Found while trying to do bundle install

Expected Behavior

The script prints a bunch of text.

Actual Behavior

Fails with Out of Memory Error

@chrisseaton
Copy link
Contributor

chrisseaton commented Oct 30, 2016

I can run this example with a gzipped file of 5 MB (so about the same size) in 90 seconds. The file attached to this issue doesn't seem to ever finish and gradually consumes more memory.

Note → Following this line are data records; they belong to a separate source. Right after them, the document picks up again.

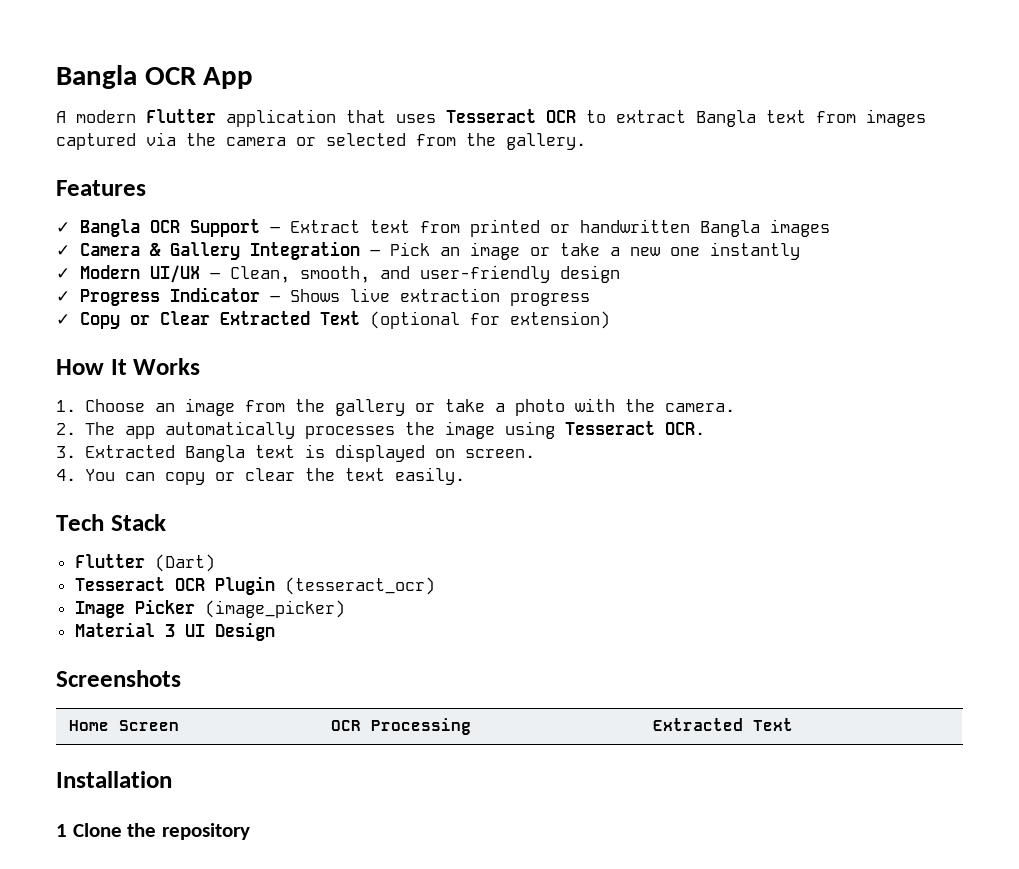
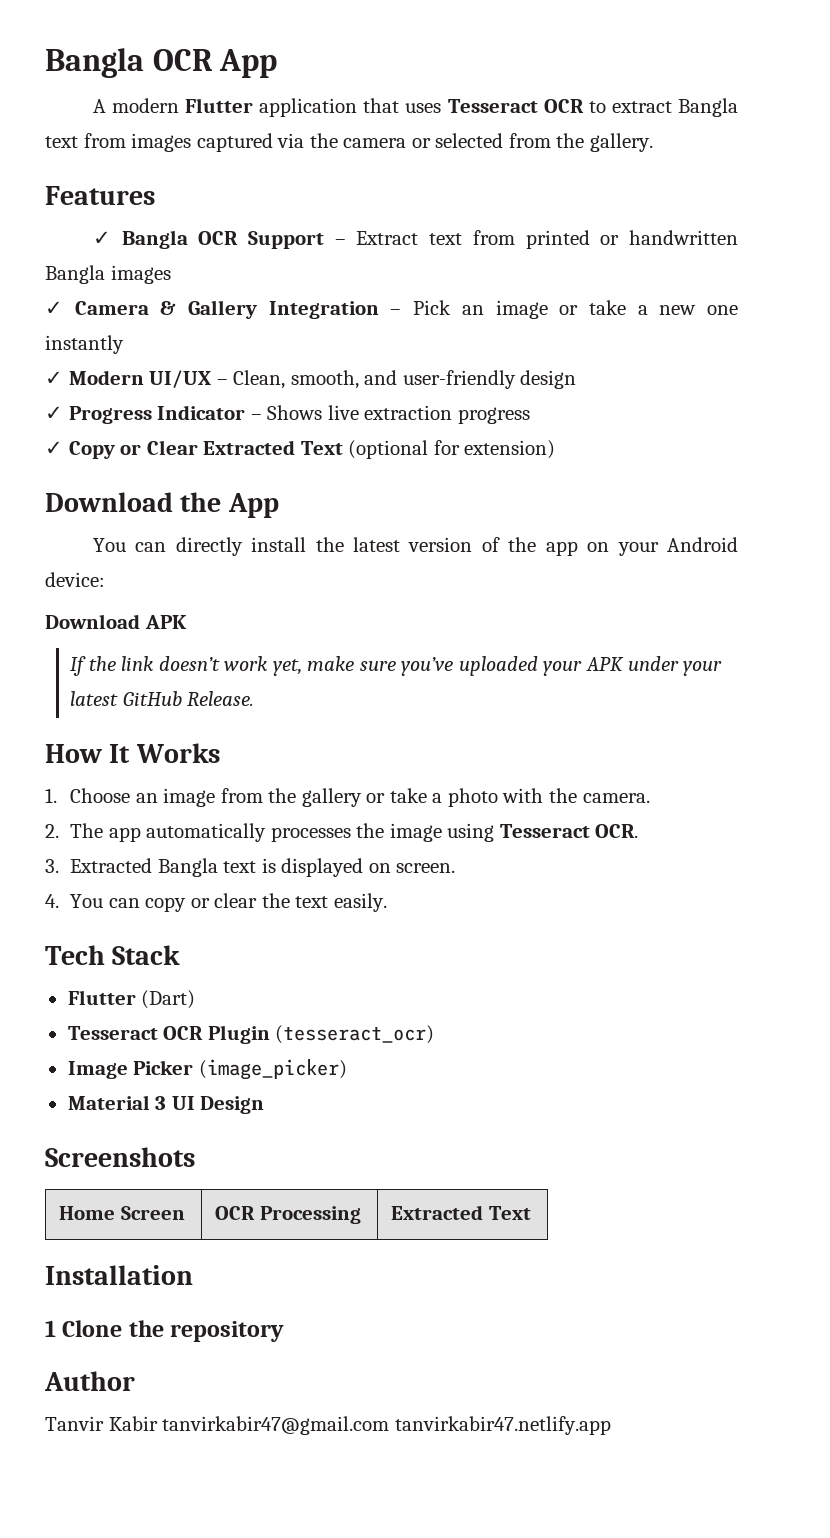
+ Download the App
+ You can directly install the latest version of the app on your Android device:
+ Download APK
+ If the link doesn’t work yet, make sure you’ve uploaded your APK under your latest GitHub Release.
+ Author
+ Tanvir Kabir tanvirkabir47@gmail.com tanvirkabir47.netlify.app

screen shot 2016-10-30 at 14 15 25

A heap dump shows it's all ASCII leaf ropes.

screen shot 2016-10-30 at 14 18 21

A majority of the ropes seem to be 8,216 or 25 bytes long. Are these some buffer sizes somewhere?

Presumably we're creating pathologically deep ropes here and need a new flattening heuristic. I don't understand why a real gzipped file behaves differently to a random one, but the random one is very slow anyway.

@bjfish
Copy link
Contributor Author

bjfish commented Oct 30, 2016

@chrisseaton My current understanding is that append to rope is worst case because every append will add two nodes which consumes a lot of memory. @nirvdrum said he has some ideas on how to fix this.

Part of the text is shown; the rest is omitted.